**Supplied information**
━━━━━━━━━━━━━━━━━━━━━━━━━━━━━━

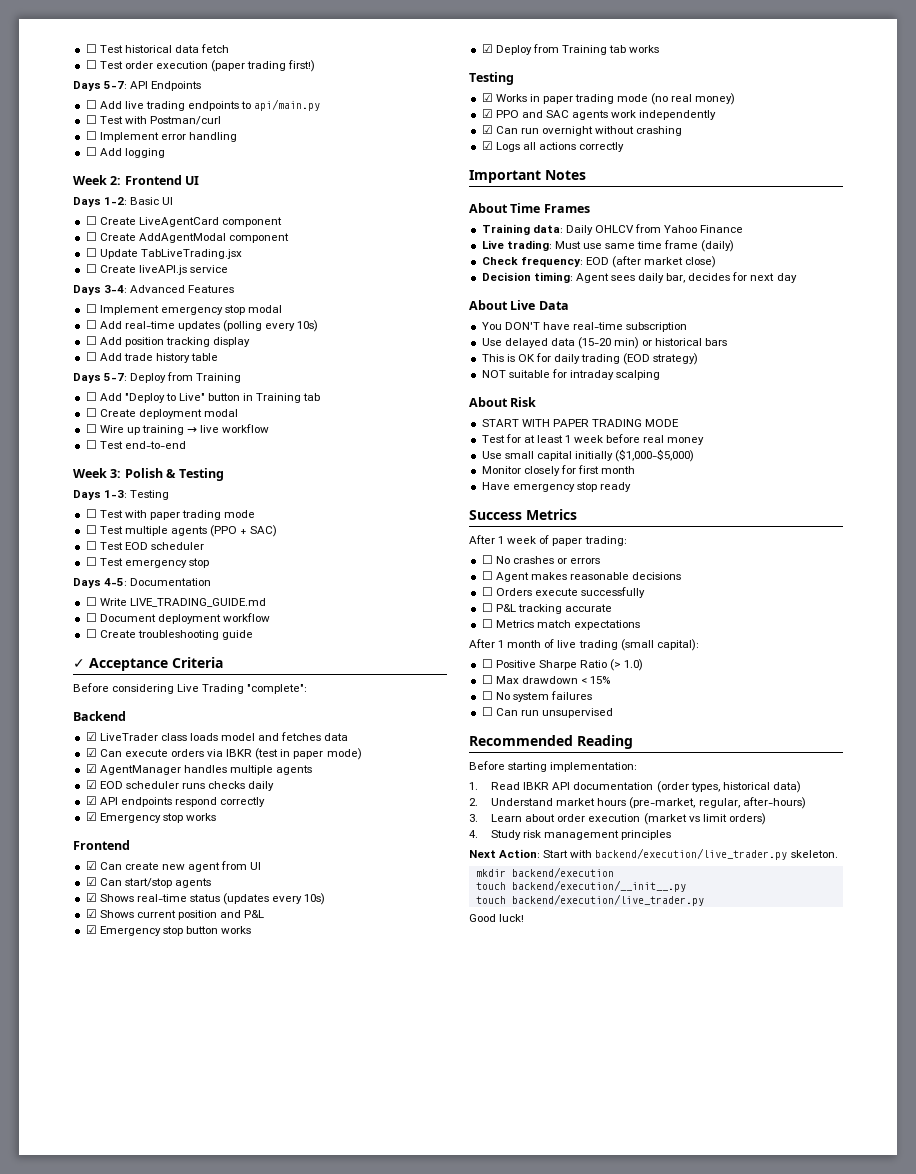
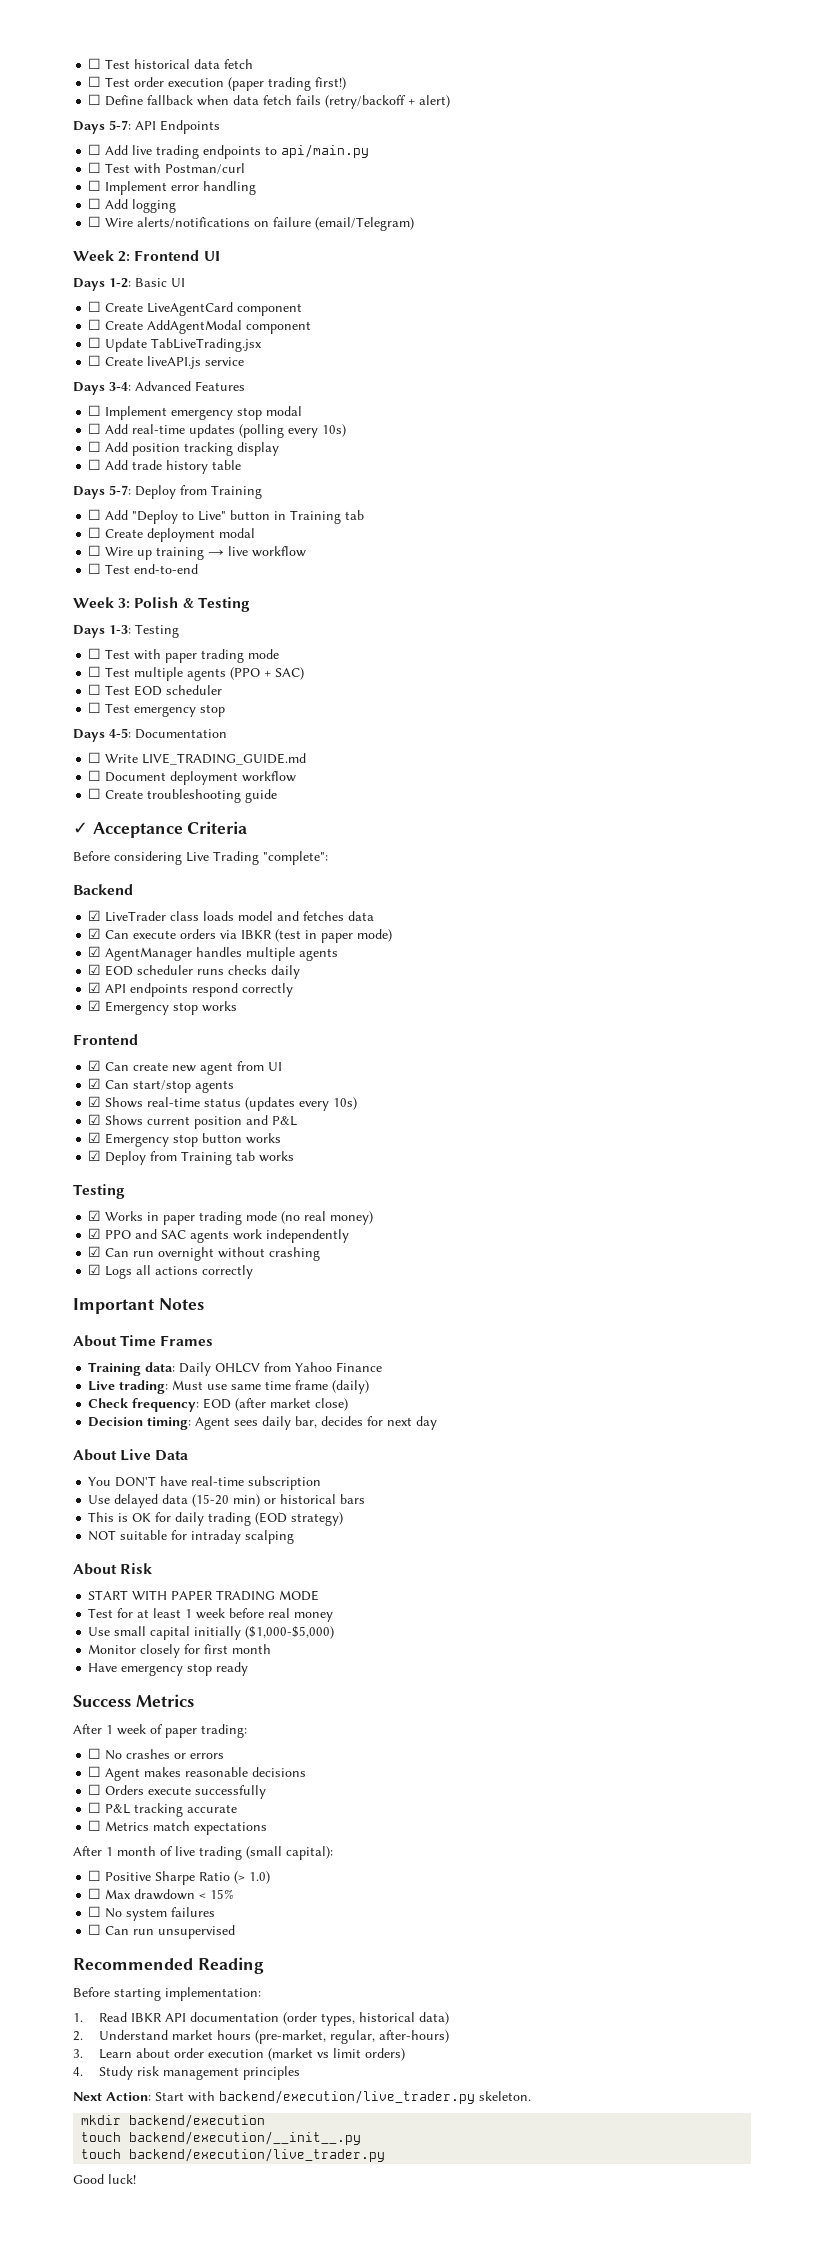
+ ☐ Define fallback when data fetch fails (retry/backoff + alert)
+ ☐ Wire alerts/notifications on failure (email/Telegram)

━━━━━━━━━━━━━━━━━━━━━━━━━━━━━━

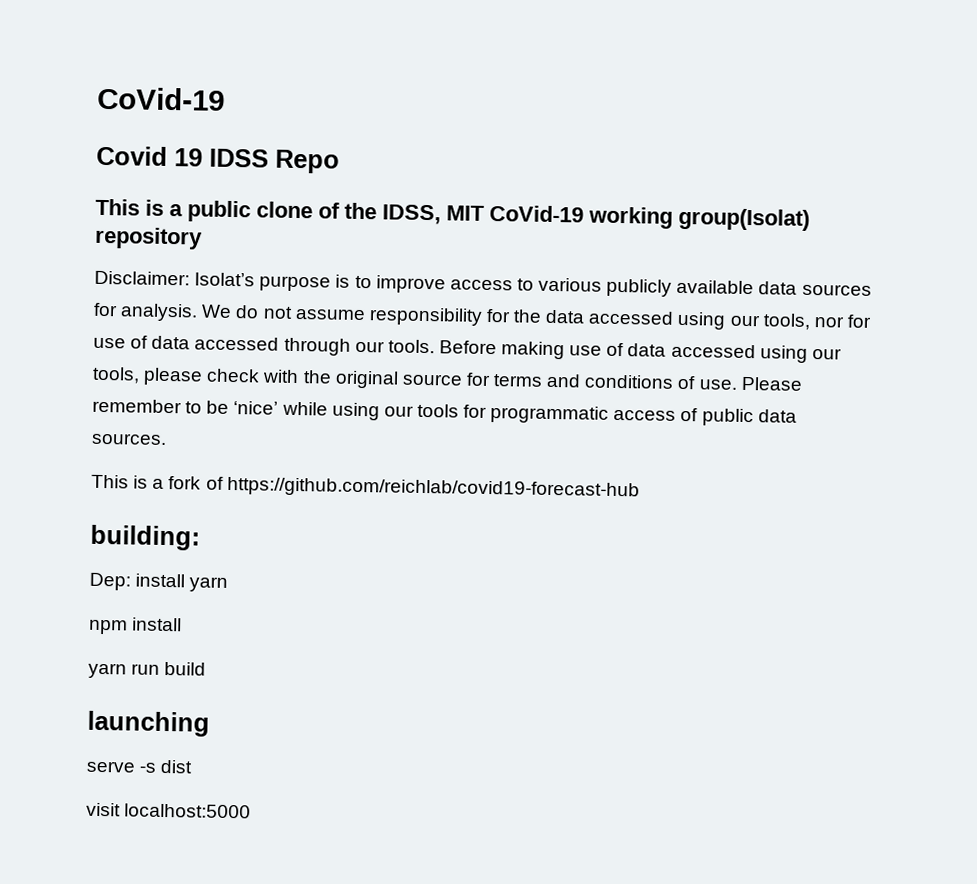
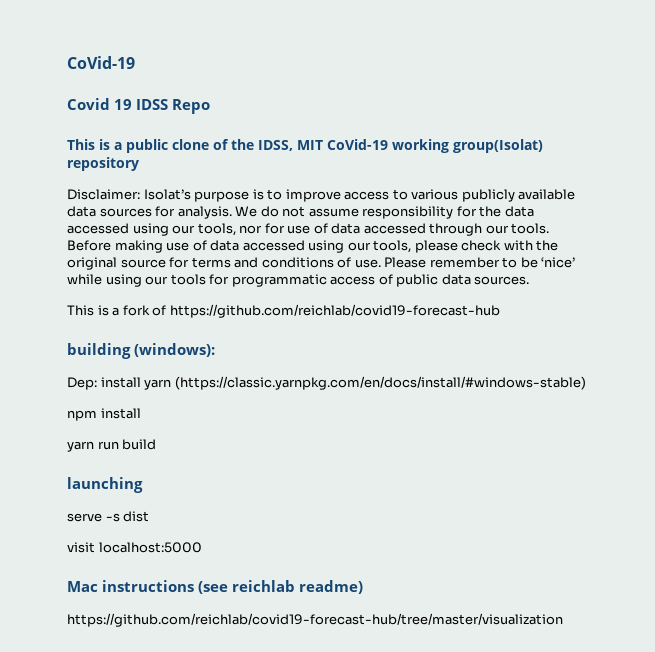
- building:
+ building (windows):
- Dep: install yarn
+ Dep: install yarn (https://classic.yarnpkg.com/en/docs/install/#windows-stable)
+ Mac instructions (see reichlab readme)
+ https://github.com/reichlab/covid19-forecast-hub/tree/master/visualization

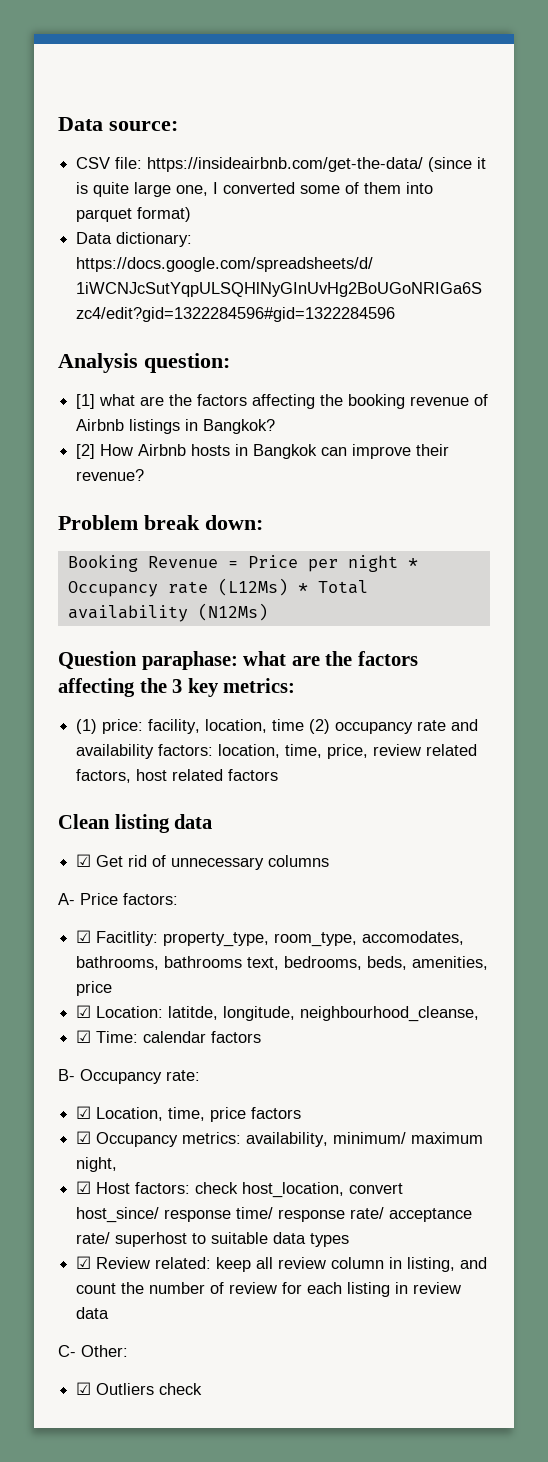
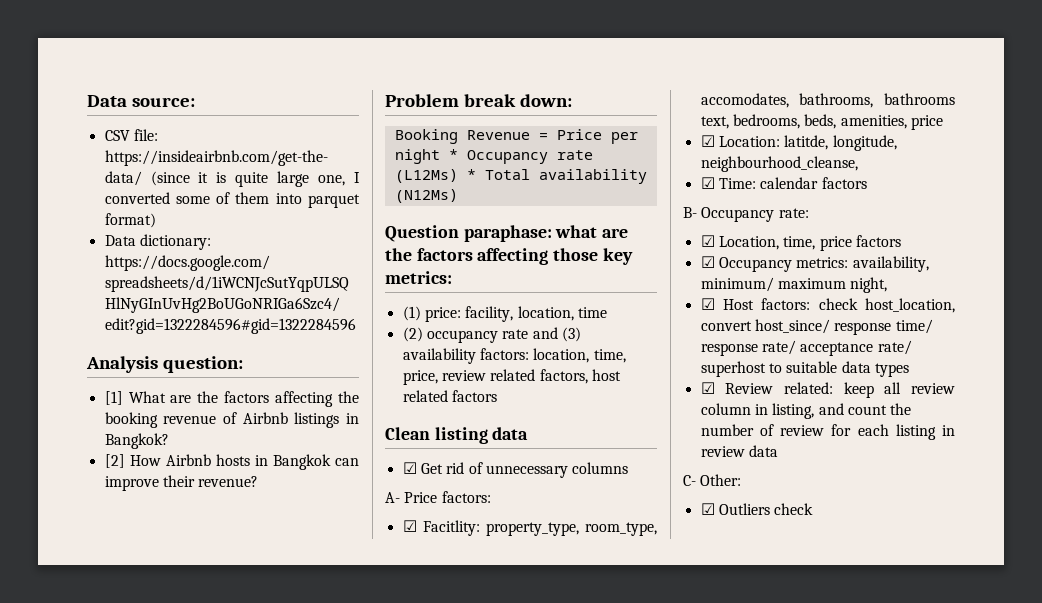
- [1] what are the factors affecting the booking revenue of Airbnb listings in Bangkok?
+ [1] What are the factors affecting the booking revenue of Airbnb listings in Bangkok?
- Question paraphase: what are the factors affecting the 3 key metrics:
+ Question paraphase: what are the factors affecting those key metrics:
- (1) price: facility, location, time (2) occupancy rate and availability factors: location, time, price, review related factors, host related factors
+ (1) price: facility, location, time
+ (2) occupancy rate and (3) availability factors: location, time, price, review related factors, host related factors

━━━━━━━━━━━━━━━━━━━━━━━━━━━━━━

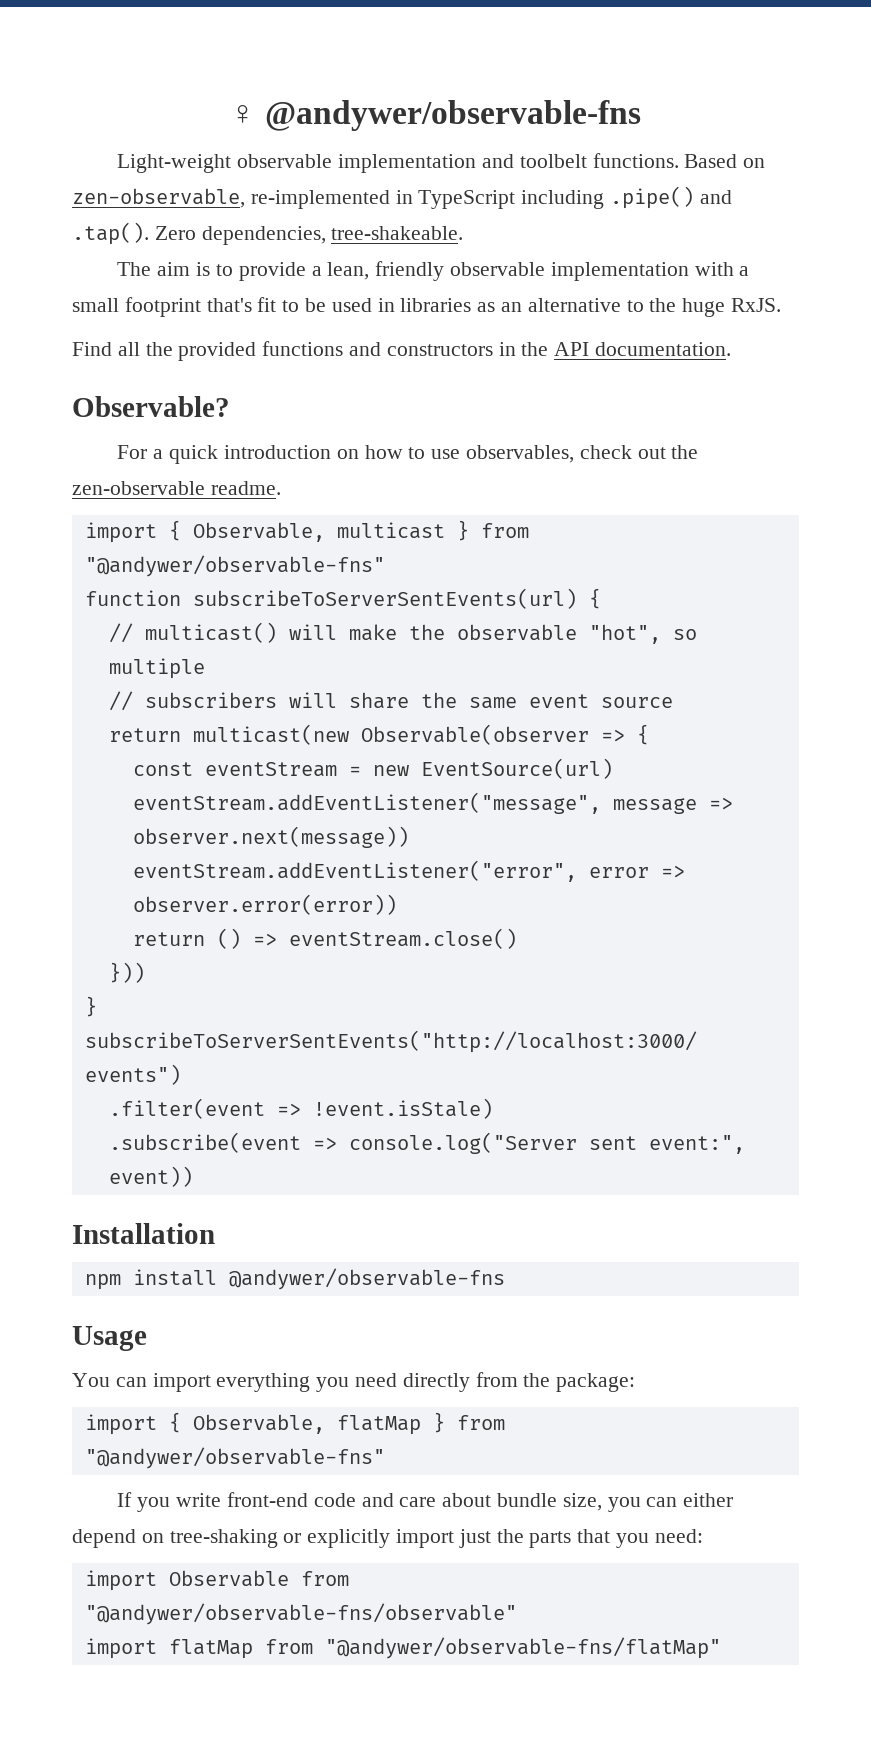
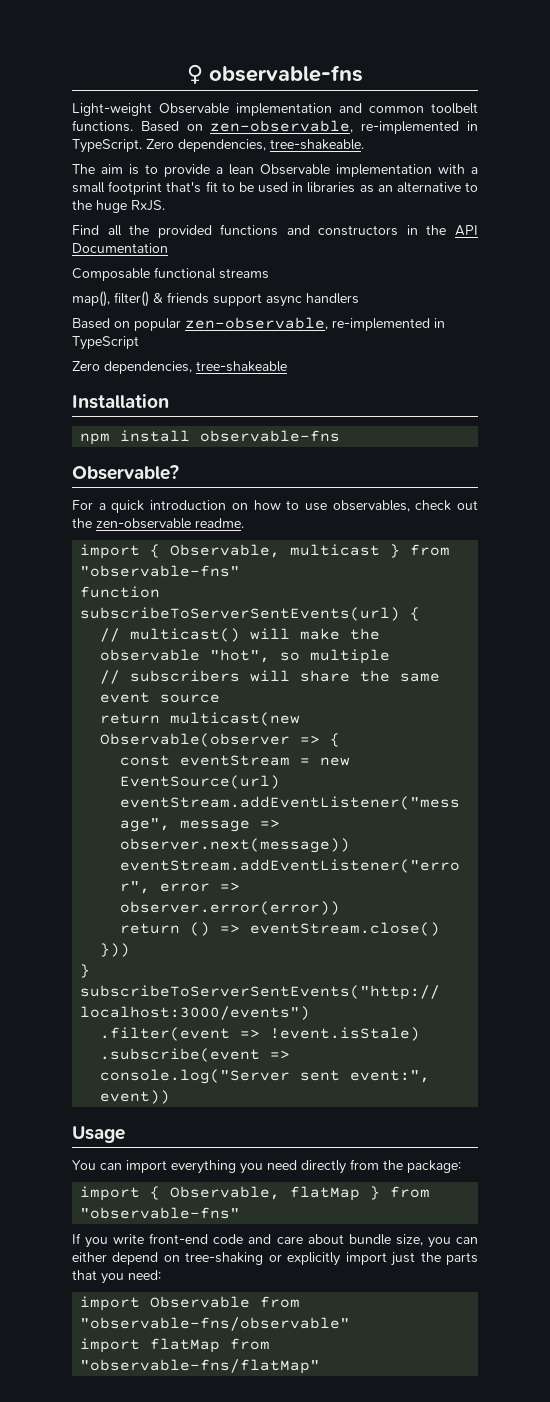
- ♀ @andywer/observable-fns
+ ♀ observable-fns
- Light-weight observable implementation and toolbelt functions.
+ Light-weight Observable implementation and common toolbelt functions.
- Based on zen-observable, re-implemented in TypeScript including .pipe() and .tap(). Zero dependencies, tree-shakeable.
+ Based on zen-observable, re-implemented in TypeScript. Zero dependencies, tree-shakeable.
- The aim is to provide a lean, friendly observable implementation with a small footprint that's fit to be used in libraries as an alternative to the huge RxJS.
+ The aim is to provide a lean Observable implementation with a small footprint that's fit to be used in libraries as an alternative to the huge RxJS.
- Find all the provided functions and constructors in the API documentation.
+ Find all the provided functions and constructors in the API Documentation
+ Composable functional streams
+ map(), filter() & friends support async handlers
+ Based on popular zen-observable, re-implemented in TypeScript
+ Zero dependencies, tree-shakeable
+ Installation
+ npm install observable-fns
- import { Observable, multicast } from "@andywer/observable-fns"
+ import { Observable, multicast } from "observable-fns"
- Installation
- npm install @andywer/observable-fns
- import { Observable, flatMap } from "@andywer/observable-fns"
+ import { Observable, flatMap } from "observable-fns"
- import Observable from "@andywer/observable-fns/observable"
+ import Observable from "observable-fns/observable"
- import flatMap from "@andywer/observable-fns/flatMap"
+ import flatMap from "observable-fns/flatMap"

━━━━━━━━━━━━━━━━━━━━━━━━━━━━━━

Of the entries above, tally the lines with "Question" in them. Only the total should be given.

2